Włożył na nos binokle i odczytał list.
— Pan się nazywasz Kwiatkowski?
— Tak jest, Julian Kwiatkowski, do usług pana naczelnika.
— Dzierżawiłeś folwark od hrabiego? Pisze, że wyszedłeś z tej dzierżawy uczciwie, ale bez grosza.

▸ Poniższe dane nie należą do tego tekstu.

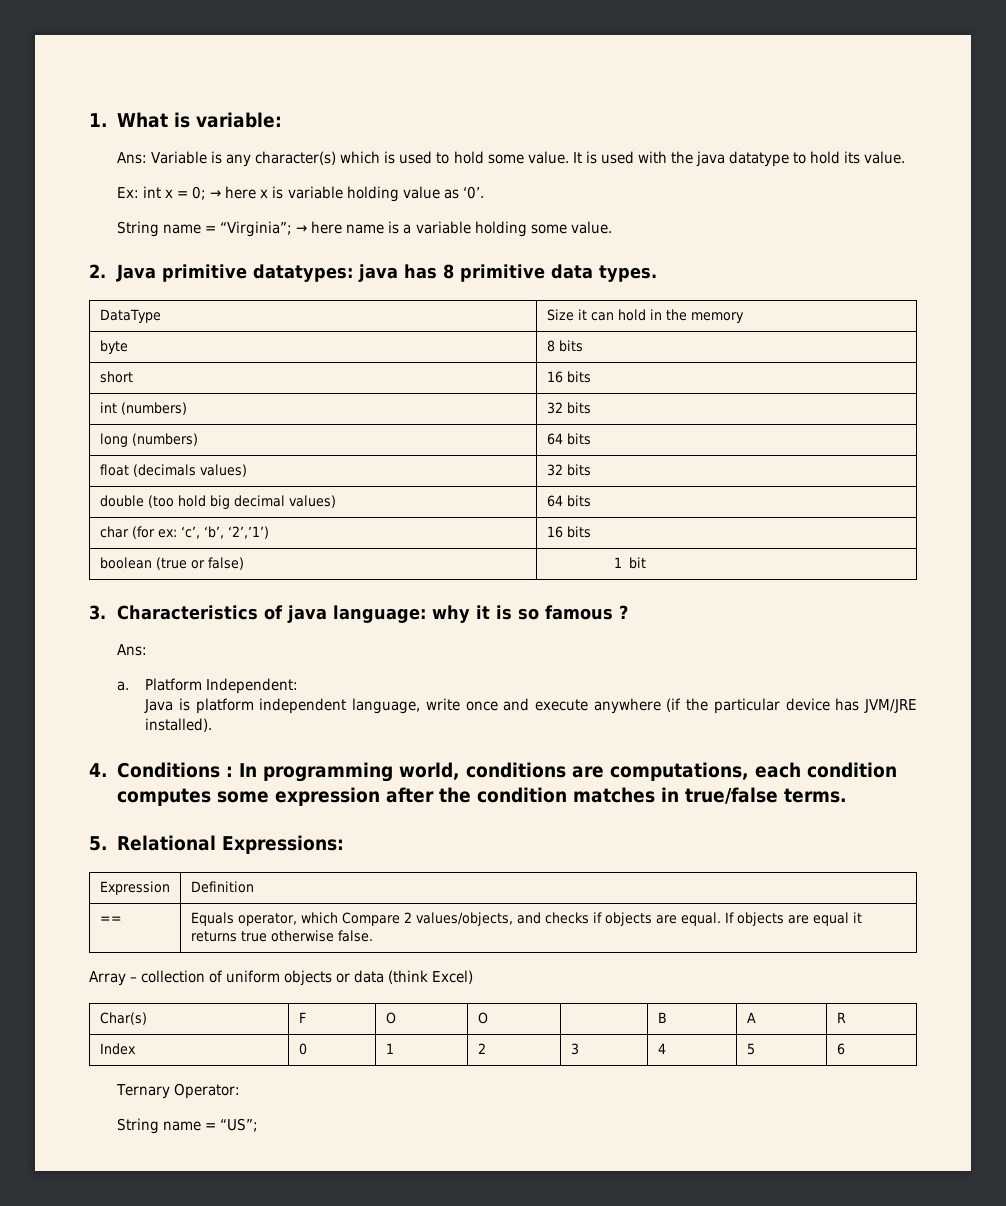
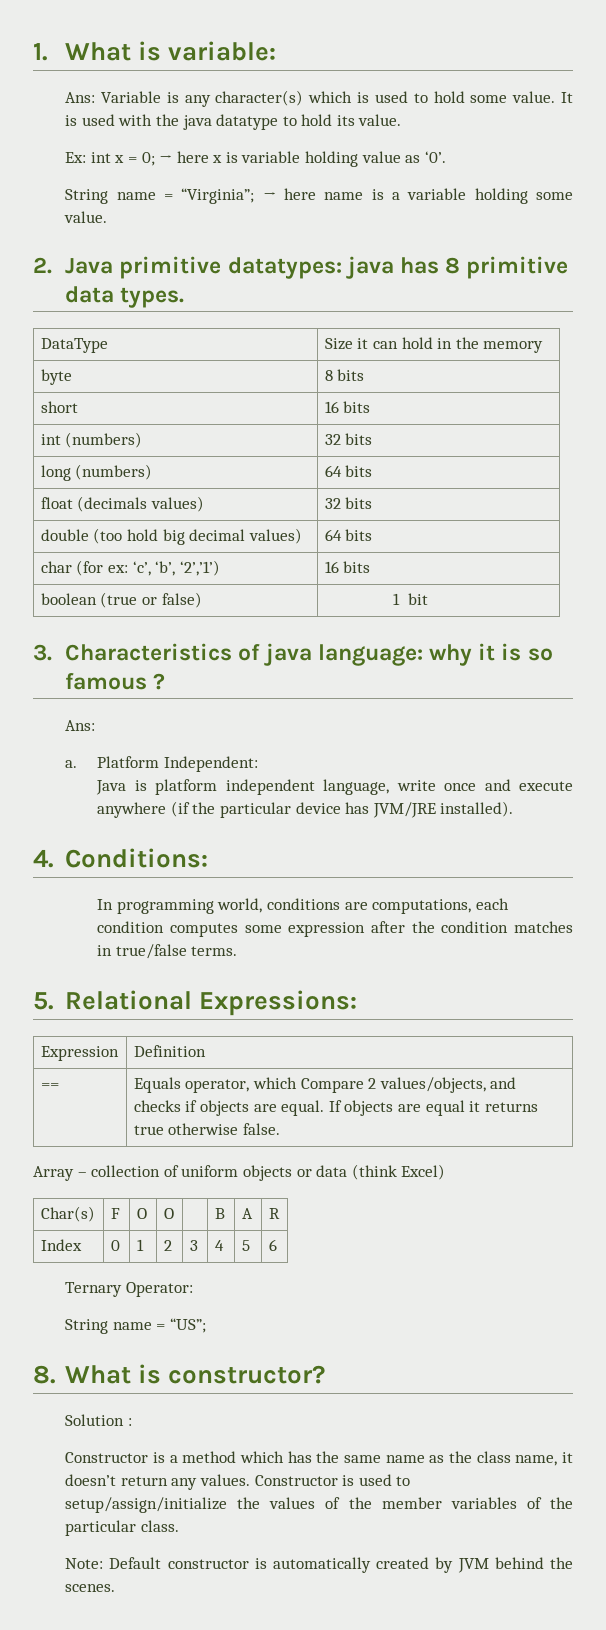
- 4. Conditions : In programming world, conditions are computations, each condition computes some expression after the condition matches in true/false terms.
+ 4. Conditions:
+ In programming world, conditions are computations, each condition computes some expression after the condition matches in true/false terms.
+ 8. What is constructor?
+ Solution :
+ Constructor is a method which has the same name as the class name, it doesn’t return any values. Constructor is used to setup/assign/initialize the values of the member variables of the particular class.
+ Note: Default constructor is automatically created by JVM behind the scenes.

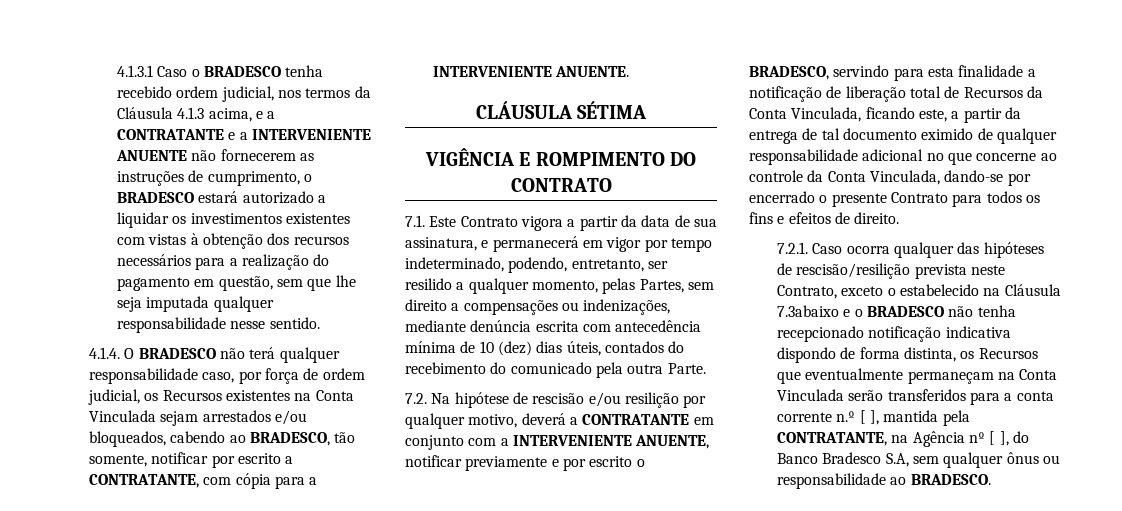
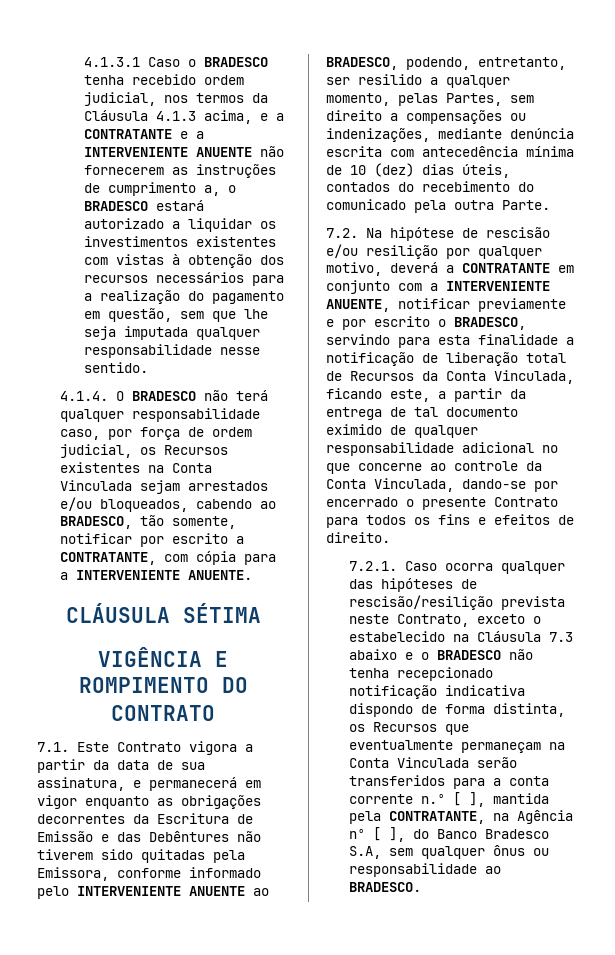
- 4.1.3.1 Caso o BRADESCO tenha recebido ordem judicial, nos termos da Cláusula 4.1.3 acima, e a CONTRATANTE e a INTERVENIENTE ANUENTE não fornecerem as instruções de cumprimento, o BRADESCO estará autorizado a liquidar os investimentos existentes com vistas à obtenção dos recursos necessários para a realização do pagamento em questão, sem que lhe seja imputada qualquer responsabilidade nesse sentido.
+ 4.1.3.1 Caso o BRADESCO tenha recebido ordem judicial, nos termos da Cláusula 4.1.3 acima, e a CONTRATANTE e a INTERVENIENTE ANUENTE não fornecerem as instruções de cumprimento a, o BRADESCO estará autorizado a liquidar os investimentos existentes com vistas à obtenção dos recursos necessários para a realização do pagamento em questão, sem que lhe seja imputada qualquer responsabilidade nesse sentido.
- 7.1. Este Contrato vigora a partir da data de sua assinatura, e permanecerá em vigor por tempo indeterminado, podendo, entretanto, ser resilido a qualquer momento, pelas Partes, sem direito a compensações ou indenizações, mediante denúncia escrita com antecedência mínima de 10 (dez) dias úteis, contados do recebimento do comunicado pela outra Parte.
+ 7.1. Este Contrato vigora a partir da data de sua assinatura, e permanecerá em vigor enquanto as obrigações decorrentes da Escritura de Emissão e das Debêntures não tiverem sido quitadas pela Emissora, conforme informado pelo INTERVENIENTE ANUENTE ao BRADESCO, podendo, entretanto, ser resilido a qualquer momento, pelas Partes, sem direito a compensações ou indenizações, mediante denúncia escrita com antecedência mínima de 10 (dez) dias úteis, contados do recebimento do comunicado pela outra Parte.
- 7.2.1. Caso ocorra qualquer das hipóteses de rescisão/resilição prevista neste Contrato, exceto o estabelecido na Cláusula 7.3abaixo e o BRADESCO não tenha recepcionado notificação indicativa dispondo de forma distinta, os Recursos que eventualmente permaneçam na Conta Vinculada serão transferidos para a conta corrente n.º [ ], mantida pela CONTRATANTE, na Agência nº [ ], do Banco Bradesco S.A, sem qualquer ônus ou responsabilidade ao BRADESCO.
+ 7.2.1. Caso ocorra qualquer das hipóteses de rescisão/resilição prevista neste Contrato, exceto o estabelecido na Cláusula 7.3 abaixo e o BRADESCO não tenha recepcionado notificação indicativa dispondo de forma distinta, os Recursos que eventualmente permaneçam na Conta Vinculada serão transferidos para a conta corrente n.º [ ], mantida pela CONTRATANTE, na Agência nº [ ], do Banco Bradesco S.A, sem qualquer ônus ou responsabilidade ao BRADESCO.

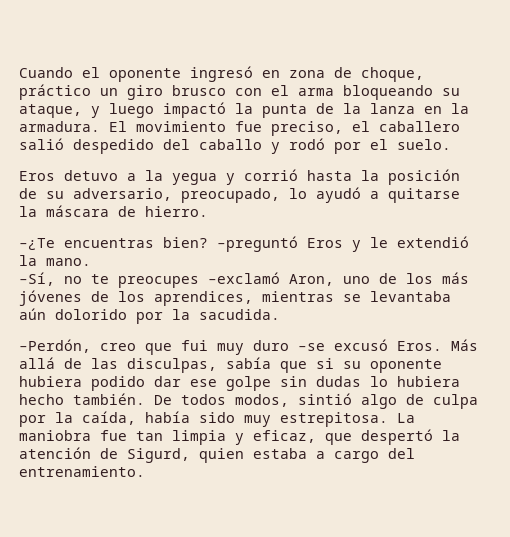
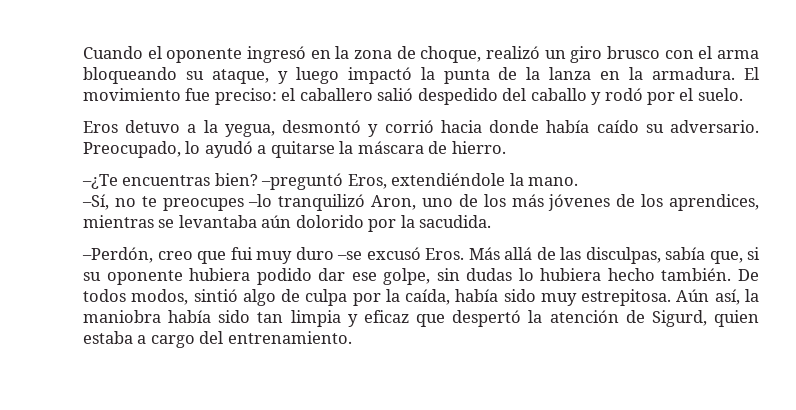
- Cuando el oponente ingresó en zona de choque, práctico un giro brusco con el arma bloqueando su ataque, y luego impactó la punta de la lanza en la armadura.
+ Cuando el oponente ingresó en la zona de choque, realizó un giro brusco con el arma bloqueando su ataque, y luego impactó la punta de la lanza en la armadura.
- El movimiento fue preciso, el caballero salió despedido del caballo y rodó por el suelo.
+ El movimiento fue preciso: el caballero salió despedido del caballo y rodó por el suelo.
- Eros detuvo a la yegua y corrió hasta la posición de su adversario, preocupado, lo ayudó a quitarse la máscara de hierro.
+ Eros detuvo a la yegua, desmontó y corrió hacia donde había caído su adversario. Preocupado, lo ayudó a quitarse la máscara de hierro.
- –preguntó Eros y le extendió la mano.
+ –preguntó Eros, extendiéndole la mano.
- –Sí, no te preocupes –exclamó Aron, uno de los más jóvenes de los aprendices, mientras se levantaba aún dolorido por la sacudida.
+ –Sí, no te preocupes –lo tranquilizó Aron, uno de los más jóvenes de los aprendices, mientras se levantaba aún dolorido por la sacudida.
- Más allá de las disculpas, sabía que si su oponente hubiera podido dar ese golpe sin dudas lo hubiera hecho también.
+ Más allá de las disculpas, sabía que, si su oponente hubiera podido dar ese golpe, sin dudas lo hubiera hecho también.
- La maniobra fue tan limpia y eficaz, que despertó la atención de Sigurd, quien estaba a cargo del entrenamiento.
+ Aún así, la maniobra había sido tan limpia y eficaz que despertó la atención de Sigurd, quien estaba a cargo del entrenamiento.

— Klęski, nieurodzaj, panie naczelniku.
— Znam ja to mój panie, po dziesięć razy na dzień o tych losowych klęskach słyszę. Zwykła piosenka. Safanduły jesteście, niedołęgi, rządzić się nie umiecie, a zbankrutowawszy, jak w dym do kolei. Z pod ziemi wykop posadę, panie naczelniku, a daj.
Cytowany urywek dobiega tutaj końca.